TRIBUNBANYUMAS.COM, JAKARTA - Proses hukum dugaan pemerasan yang dilakukan Ketua nonaktif Komisi Pemberantasan Korupsi (KPK) Firli Bahuri terhadap mantan Menteri Pertanian (Mentan) Syahrul Yasin Limpo dipastikan berlanjut.
Kepastian ini diperoleh setelah hakim Pengadilan Negeri Jakarta Selatan menolak praperadilan yang diajukan Firli atas penetapannya sebagai tersangka kasus tersebut.
Keputusan ini dibacakan dalam sidang yang dipimpin hakim tunggal Imelda Herawati, Selasa (19/12/2023).

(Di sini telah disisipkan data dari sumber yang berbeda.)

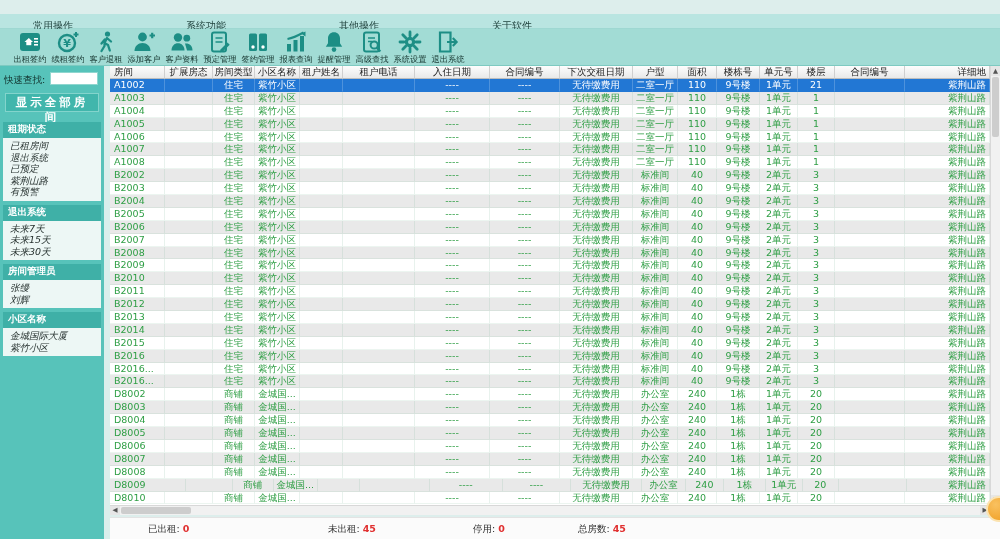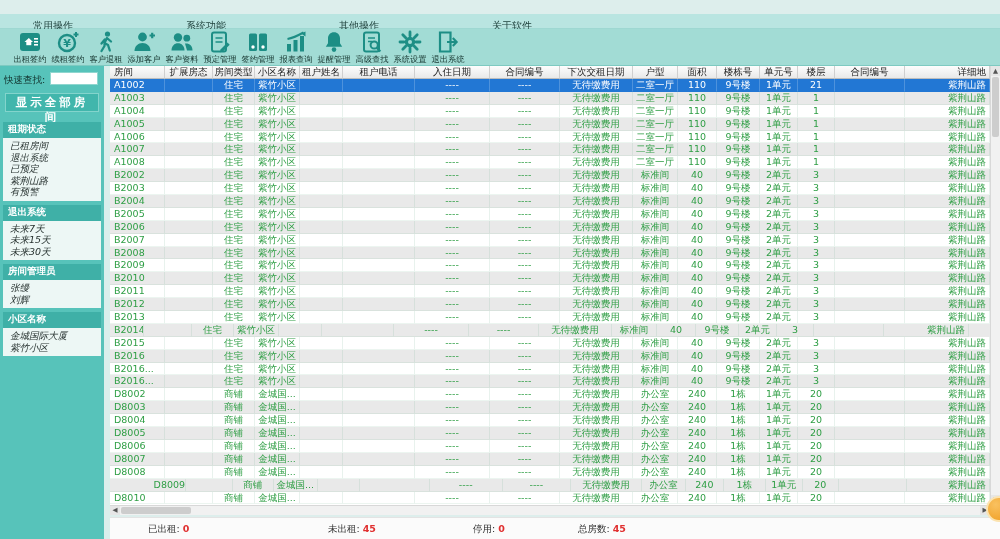"B2014" div.td { width: 34px -> 55px }
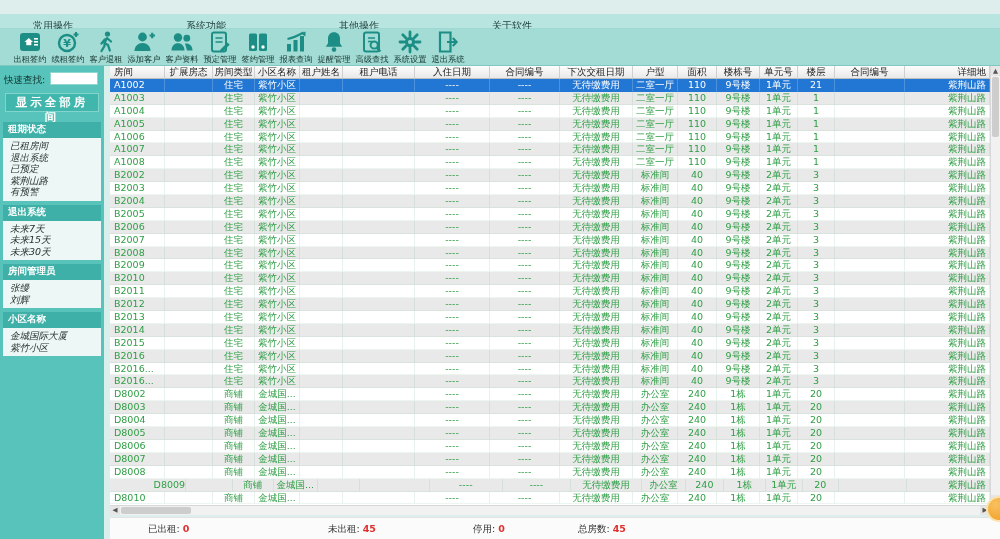"D8009" div.td { text-align: right -> none }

"Menyatakan, permohonan praperadilan pemohon tidak dapat diterima," ucap Hakim Tunggal Imelda saat membacakan putusan.
Baca juga: Firli Bahuri Melawan! Ajukan Praperadilan Soal Statusnya sebagai Tersangka. Polda Metro Jaya Cuek
Selain itu, hakim juga mengabulkan eksepsi atau jawaban yang sebelumnya telah dilayangkan termohon, dalam hal ini Irjen Karyoto, dalam sidang praperadilan tersebut.
"Mengadili dalam eksepsi, mengabulkan eksepsi termohon," ujar hakim.
Sebagaimana diketahui, polisi telah menetapkan Firli Bahuri sebagai tersangka kasus dugaan pemerasan kepada eks Mentan, Syahrul Yasin Limpo.
Penetapan tersangka ini dilakukan setelah penyidik melakukan gelar perkara.
"Telah dilaksanakan gelar perkara dengan hasil ditemukannya bukti yang cukup untuk menetapkan saudara FB, selaku Ketua KPK RI, sebagai tersangka," kata Direktur Reserse Kriminal Khusus Polda Metro Jaya Kombes Ade Safri Simanjuntak kepada wartawan, Rabu (22/11/2023) malam.
Firli dinilai terbukti melakukan pemerasan dalam kasus korupsi di Kementerian Pertanian.
"Dalam perkara dugaan tindak pidana korupsi berupa pemerasan atau penerimaan gratifikasi atau penerimaan hadiah atau janji oleh pegawai negeri atau penyelenggara negara yang berhubungan dengan jabatannya, terkait penanganan permasalahan hukum di Kementerian Pertanian RI 2020-2023," jelasnya.
Baca juga: Ketua Nonaktif KPK Firli Bahuri Diduga Lakukan Tiga Pelanggaran Etik, Nasib Ditentukan Sidang Etik
Dalam kasus ini, Firli disangkakan Pasal 12 huruf e atau Pasal 12 huruf B, atau Pasal 11 UU Nomor 31 Tahun 1999 sebagimana telah diubah dalam UU Nomor 20 Tahun 2001 tentang perubahan atas UU Nomor 39 Tahun 1999 tentang Pemberantasan Tindak Pidana Korupsi Juncto Pasal 65 KUHP.
"(Ancaman) dipidana penjara seumur hidup atau pidana penjara paling singkat empat tahun dan paling lama 20 tahun dan pidana denda paling sedikit Rp200 juta dan paling banyak Rp1 miliar," ungkap Ade.
Hingga kini, total ada 99 orang saksi dan ahli yang diperiksa selama proses penyidikan. Rinciannya, 91 saksi dan delapan orang ahli.
Sejumlah saksi yang dimintai keterangan itu di antaranya SYL, Kapolrestabes Semarang Kombes Irwan Anwar, ajudan Ketua KPK, dan pejabat eselon I Kementerian Pertanian.